Revision comparison data:

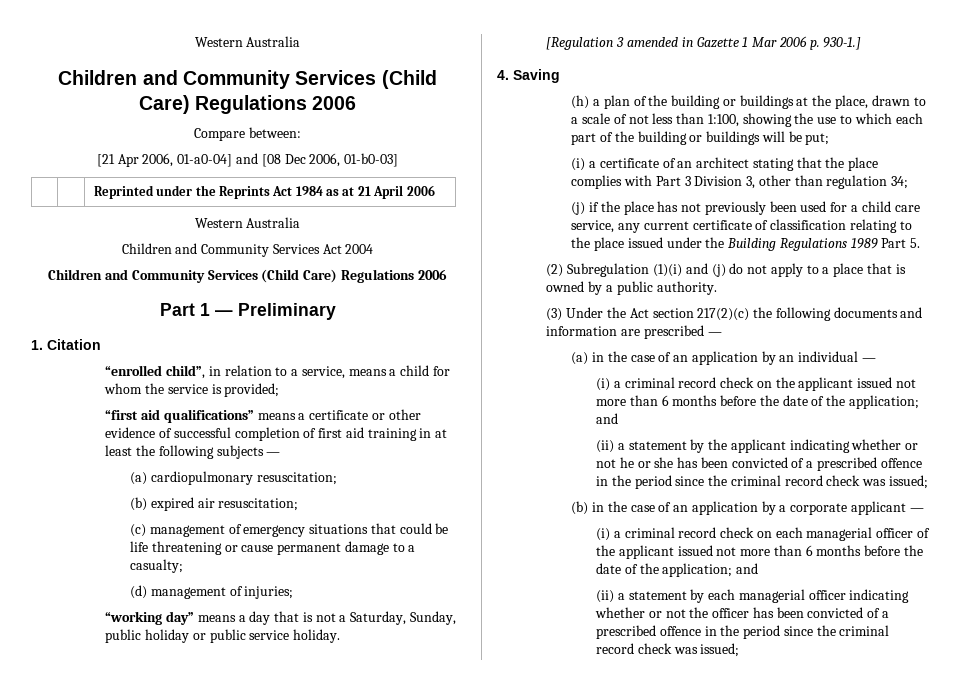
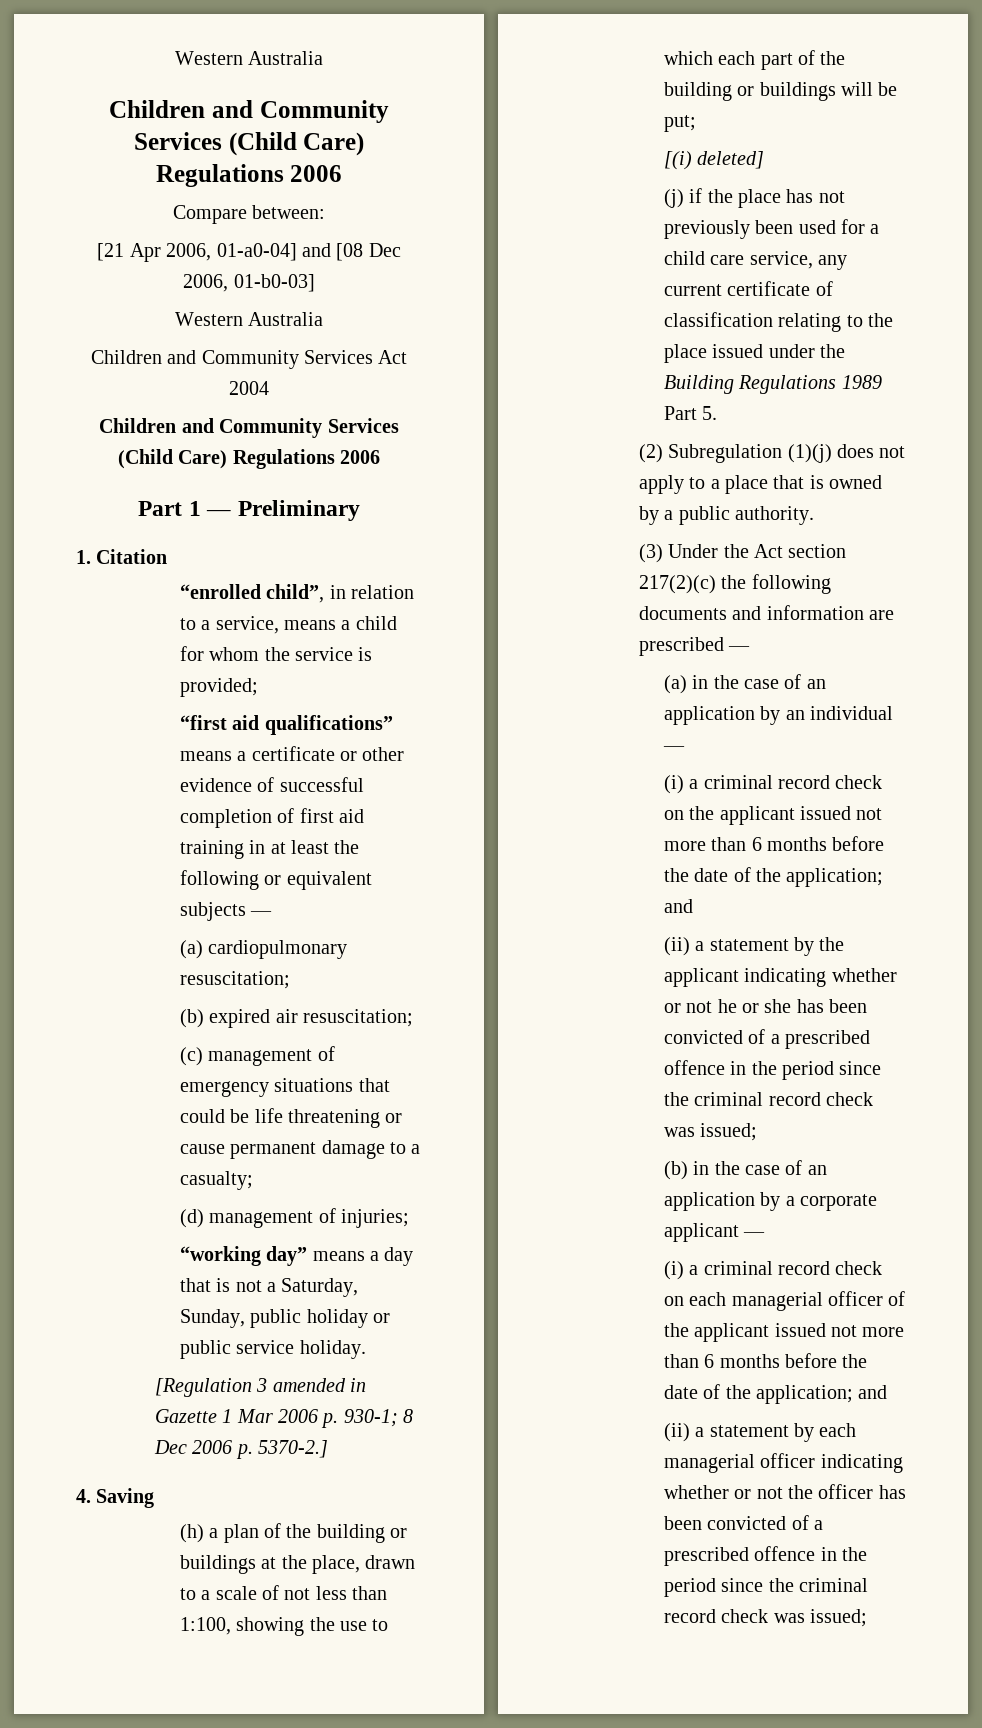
- | | Reprinted under the Reprints Act 1984 as at 21 April 2006
- “first aid qualifications” means a certificate or other evidence of successful completion of first aid training in at least the following subjects —
+ “first aid qualifications” means a certificate or other evidence of successful completion of first aid training in at least the following or equivalent subjects —
- [Regulation 3 amended in Gazette 1 Mar 2006 p. 930-1.]
+ [Regulation 3 amended in Gazette 1 Mar 2006 p. 930-1; 8 Dec 2006 p. 5370-2.]
- (i) a certificate of an architect stating that the place complies with Part 3 Division 3, other than regulation 34;
+ [(i) deleted]
- (2) Subregulation (1)(i) and (j) do not apply to a place that is owned by a public authority.
+ (2) Subregulation (1)(j) does not apply to a place that is owned by a public authority.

REQUIRED WORK: Each record above must be retyped exactly as given, with the images excluded.

SOLUTION FOR THIS PROBLEM:
- | | Reprinted under the Reprints Act 1984 as at 21 April 2006
- “first aid qualifications” means a certificate or other evidence of successful completion of first aid training in at least the following subjects —
+ “first aid qualifications” means a certificate or other evidence of successful completion of first aid training in at least the following or equivalent subjects —
- [Regulation 3 amended in Gazette 1 Mar 2006 p. 930-1.]
+ [Regulation 3 amended in Gazette 1 Mar 2006 p. 930-1; 8 Dec 2006 p. 5370-2.]
- (i) a certificate of an architect stating that the place complies with Part 3 Division 3, other than regulation 34;
+ [(i) deleted]
- (2) Subregulation (1)(i) and (j) do not apply to a place that is owned by a public authority.
+ (2) Subregulation (1)(j) does not apply to a place that is owned by a public authority.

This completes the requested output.